++++ Input material ++++
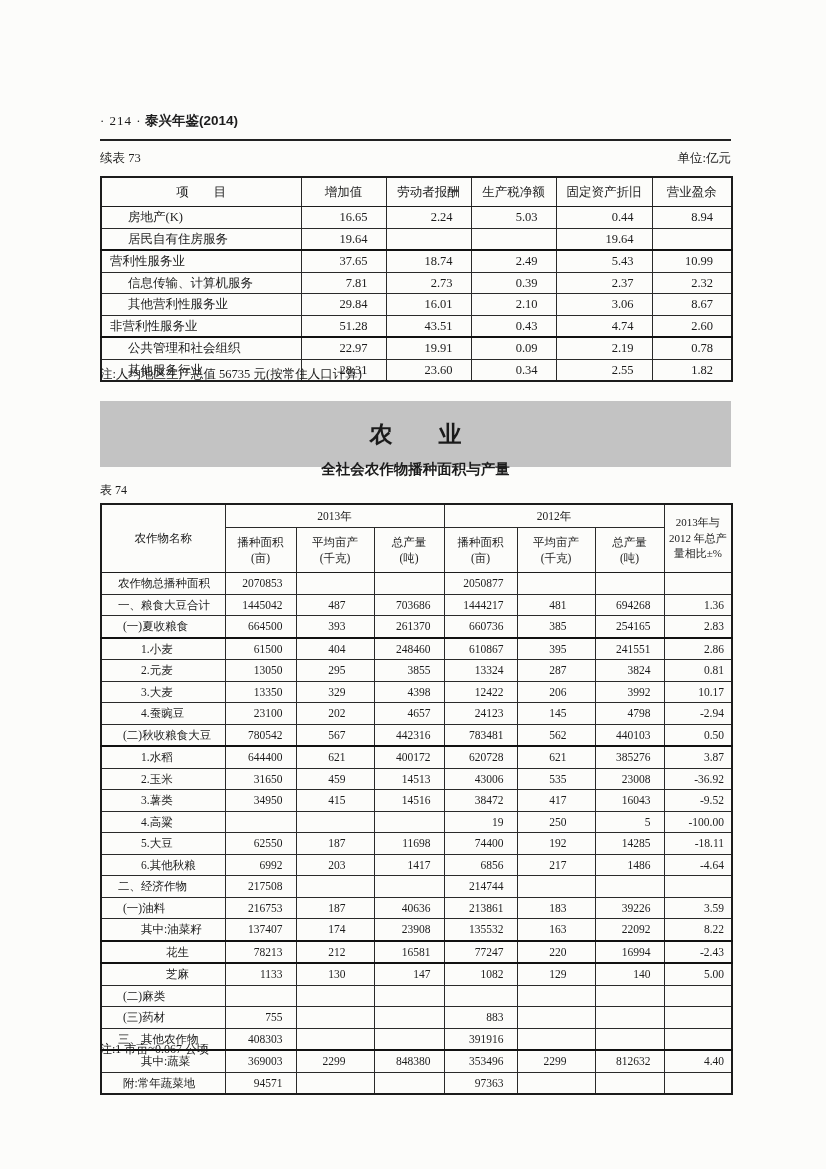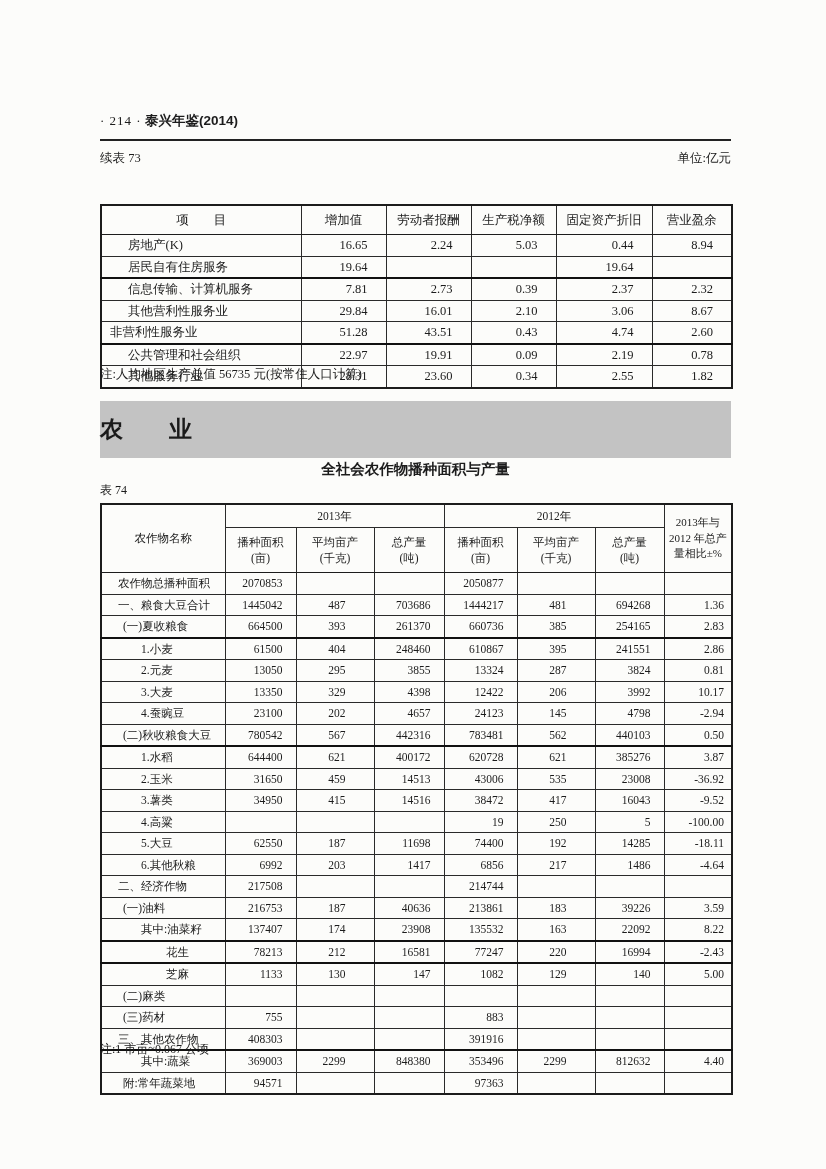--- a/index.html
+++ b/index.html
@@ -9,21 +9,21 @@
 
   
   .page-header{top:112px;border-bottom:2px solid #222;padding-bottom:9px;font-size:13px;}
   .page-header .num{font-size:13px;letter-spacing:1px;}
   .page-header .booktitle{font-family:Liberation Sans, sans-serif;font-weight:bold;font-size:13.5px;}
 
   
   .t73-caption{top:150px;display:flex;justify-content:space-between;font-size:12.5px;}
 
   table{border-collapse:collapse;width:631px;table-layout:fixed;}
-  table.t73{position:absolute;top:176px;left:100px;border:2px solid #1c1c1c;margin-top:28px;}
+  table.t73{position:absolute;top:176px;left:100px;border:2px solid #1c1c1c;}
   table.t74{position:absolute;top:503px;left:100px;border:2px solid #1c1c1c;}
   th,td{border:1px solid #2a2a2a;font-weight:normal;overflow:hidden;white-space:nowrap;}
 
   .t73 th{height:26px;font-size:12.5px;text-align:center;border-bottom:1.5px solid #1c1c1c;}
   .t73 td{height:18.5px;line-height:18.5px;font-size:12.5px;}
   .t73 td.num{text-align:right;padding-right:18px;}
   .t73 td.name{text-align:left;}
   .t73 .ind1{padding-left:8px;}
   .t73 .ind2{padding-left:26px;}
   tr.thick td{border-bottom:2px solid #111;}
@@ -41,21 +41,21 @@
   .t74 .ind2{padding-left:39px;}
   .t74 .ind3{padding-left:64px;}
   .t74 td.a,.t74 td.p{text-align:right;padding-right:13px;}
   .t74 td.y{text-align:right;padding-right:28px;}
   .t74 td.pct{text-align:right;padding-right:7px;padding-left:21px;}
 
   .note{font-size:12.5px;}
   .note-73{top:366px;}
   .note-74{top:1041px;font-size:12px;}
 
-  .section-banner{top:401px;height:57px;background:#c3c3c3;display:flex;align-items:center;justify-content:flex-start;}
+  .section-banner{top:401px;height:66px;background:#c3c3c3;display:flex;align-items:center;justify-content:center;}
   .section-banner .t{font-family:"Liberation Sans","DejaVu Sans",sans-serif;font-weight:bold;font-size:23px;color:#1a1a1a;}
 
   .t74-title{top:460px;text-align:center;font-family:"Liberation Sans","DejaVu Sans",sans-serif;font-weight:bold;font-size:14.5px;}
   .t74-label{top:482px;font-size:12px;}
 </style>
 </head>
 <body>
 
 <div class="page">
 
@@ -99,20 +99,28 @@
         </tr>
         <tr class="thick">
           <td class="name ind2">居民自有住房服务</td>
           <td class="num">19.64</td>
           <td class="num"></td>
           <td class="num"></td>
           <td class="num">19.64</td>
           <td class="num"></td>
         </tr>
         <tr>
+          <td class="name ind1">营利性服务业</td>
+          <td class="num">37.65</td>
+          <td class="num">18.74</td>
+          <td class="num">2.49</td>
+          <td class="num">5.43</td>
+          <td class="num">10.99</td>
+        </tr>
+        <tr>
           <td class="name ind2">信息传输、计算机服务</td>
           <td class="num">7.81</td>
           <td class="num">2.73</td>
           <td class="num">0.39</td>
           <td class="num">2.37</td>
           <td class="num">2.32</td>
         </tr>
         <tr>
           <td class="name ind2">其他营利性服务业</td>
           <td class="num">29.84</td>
++++
- [Exercise objective]: Scan the records for the string "sans" and report each line where it occurs.

- [Your solution]:
   .page-header .booktitle{font-family:Liberation Sans, sans-serif;font-weight:bold;font-size:13.5px;}
   .section-banner .t{font-family:"Liberation Sans","DejaVu Sans",sans-serif;font-weight:bold;font-size:23px;color:#1a1a1a;}
   .t74-title{top:460px;text-align:center;font-family:"Liberation Sans","DejaVu Sans",sans-serif;font-weight:bold;font-size:14.5px;}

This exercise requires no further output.